The innovatively prolific musical production line in the brains of KING BUFFALO has been nigh on impossible to stop over the last two years. With their new album Regenerator being their fourth album in two years, and following on from the epic Acheron which was recorded in a cave with an audible flowing river, it leaves you wondering which direction the band will go in next. With that in mind, Regenerator sees KING BUFFALO explore progressive rock environments whilst still maintaining their trademark expansive and thunderous heavy psych sound. The band has stated that this is the third album in their “Pandemic Trilogy”, following on from The Burden Of Restlessness and the aforementioned Acheron, both of which were among the best records of 2021.
By comparison, The Burden Of Restlessness is a dark, intense and claustrophobic affair, followed up by the spacious loneliness of Acheron. Regenerator differs from the two previous chapters of this trilogy in a number of ways, the first and foremost being that it is the most upbeat, positive and hopeful album of the trilogy. As if the sun is dawning on a rosy and sanguine new dawn, relaxed and cheerful melodies guide you through this album. Even though big riffs are still at the record’s core, the majority of the album is delightfully easy-going psych rock that you can wholeheartedly vibe out to with a beaming smile on your face. There is an unbridled joy in the soundscapes that KING BUFFALO have crafted on this album, majestically embracing positivity and seeing the beauty still left in the world despite the gloom, uncertainty and melancholy. The graceful nature of Regenerator reminds us that psych can be versatile, intricate, ornate and delicate whilst still delivering a thunderous impact from distorted and fuzzy riffs. With the rich layers of delays, reverbs and choruses that adorn the elegantly crafted guitar melodies, the soul is left feeling cosy and nourished. It is unclear if the Danish concept of Hygge can apply to an album but a strong case can be made for Regenerator taking the title.

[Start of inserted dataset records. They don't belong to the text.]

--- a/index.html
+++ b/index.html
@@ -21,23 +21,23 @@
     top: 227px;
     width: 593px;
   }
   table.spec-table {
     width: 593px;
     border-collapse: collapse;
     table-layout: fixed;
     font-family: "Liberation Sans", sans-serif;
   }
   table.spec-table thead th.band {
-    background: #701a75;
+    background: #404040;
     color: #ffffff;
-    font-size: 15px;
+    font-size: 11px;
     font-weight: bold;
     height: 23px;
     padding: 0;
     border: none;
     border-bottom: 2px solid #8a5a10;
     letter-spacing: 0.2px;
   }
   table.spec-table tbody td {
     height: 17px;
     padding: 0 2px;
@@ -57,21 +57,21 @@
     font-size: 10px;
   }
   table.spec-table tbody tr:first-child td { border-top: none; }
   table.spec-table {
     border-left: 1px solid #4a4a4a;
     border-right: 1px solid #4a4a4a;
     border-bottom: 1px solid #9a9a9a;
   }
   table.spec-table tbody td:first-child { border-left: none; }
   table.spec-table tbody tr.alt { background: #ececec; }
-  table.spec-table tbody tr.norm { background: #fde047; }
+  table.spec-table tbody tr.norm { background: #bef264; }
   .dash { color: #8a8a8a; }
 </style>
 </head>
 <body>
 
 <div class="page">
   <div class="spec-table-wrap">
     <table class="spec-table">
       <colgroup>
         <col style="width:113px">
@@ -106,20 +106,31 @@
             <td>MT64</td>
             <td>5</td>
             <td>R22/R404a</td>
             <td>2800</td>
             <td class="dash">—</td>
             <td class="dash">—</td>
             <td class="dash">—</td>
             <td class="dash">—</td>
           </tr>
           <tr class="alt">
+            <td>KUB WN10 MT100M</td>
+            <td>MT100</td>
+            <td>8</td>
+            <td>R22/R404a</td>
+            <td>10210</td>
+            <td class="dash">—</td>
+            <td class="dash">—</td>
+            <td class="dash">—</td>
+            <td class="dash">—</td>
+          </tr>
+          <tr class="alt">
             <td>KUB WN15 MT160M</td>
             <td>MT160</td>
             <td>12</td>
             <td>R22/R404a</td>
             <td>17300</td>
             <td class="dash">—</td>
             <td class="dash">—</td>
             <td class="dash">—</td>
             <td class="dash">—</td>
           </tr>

Another one of Regenerator’s strengths is its slow builds, epic payoffs and entrancing ebb and flow. Much like what they achieved on Acheron, KING BUFFALO have really taken time to consider the small details within their music; with each listen through you find something new to lock on to amongst the luscious layers. With this in mind, this album harbours the most adventurous basslines that the band has written. Underpinning it all with earthly rumbles and captivating grooves, it makes you feel things you didn’t know that you could. This leans more into the band’s progressive rock side as evolving grooves and rhythmic patterns give the album a significant sense of movement, which is the main cause of the album’s hypnotic nature. Sean McVay’s thick and beautiful vocals provide catchy melodic hooks that capture the imagination with imaginative storytelling. Warm hearted and mellow, it is incredibly easy to succumb to Regenerator’s gentle charm.
Title track Regenerator slowly guides you into the album, which is a refreshing approach to take. Instead of going straight for the jugular with a bombastic riff, warm pads and docile synths help you, in meditative terms, arrive. The song goes on to set the tone for the album before melting away into the next track Mercury which follows a similar template. Hours is the darkest song on the album, charting the journey of a young boy as time seems to escape him. It contrasts the rest of the album by feeling a bit more frantic. Interlude is a beautifully stripped back song that shows the band in a different light. Its gentle nature wakes up your third eye in the most peaceful manner. Mammoth is an anthemic track halfway through the album that combines epic guitar solos with infectious bass sections, leading into 06 Avalon which takes the album down a more jangly path. Conjuring up images of Arthurian legend, the mythic waters surrounding it bring you to this intensely spiritual place. Album closer Firmament encapsulates all that is wonderful about this record in a nine-minute musical epic. Slowly building with gentle guitar and vocals before crashing into monolithic riffs, it provides a triumphant end to a triumphant album.
The bewildering creative consistency of KING BUFFALO leaves you in constant awe. You have to respect the efforts shown to create such intricate and creative music, and Regenerator is the perfect closing album for the band’s Pandemic Trilogy. Full of intricacy and intrigue, and yet also brimming with joy and happiness, Regenerator is the perfect end to an experimental and industrious period for KING BUFFALO.
Regenerator is set for release on September 2nd via Stickman Records.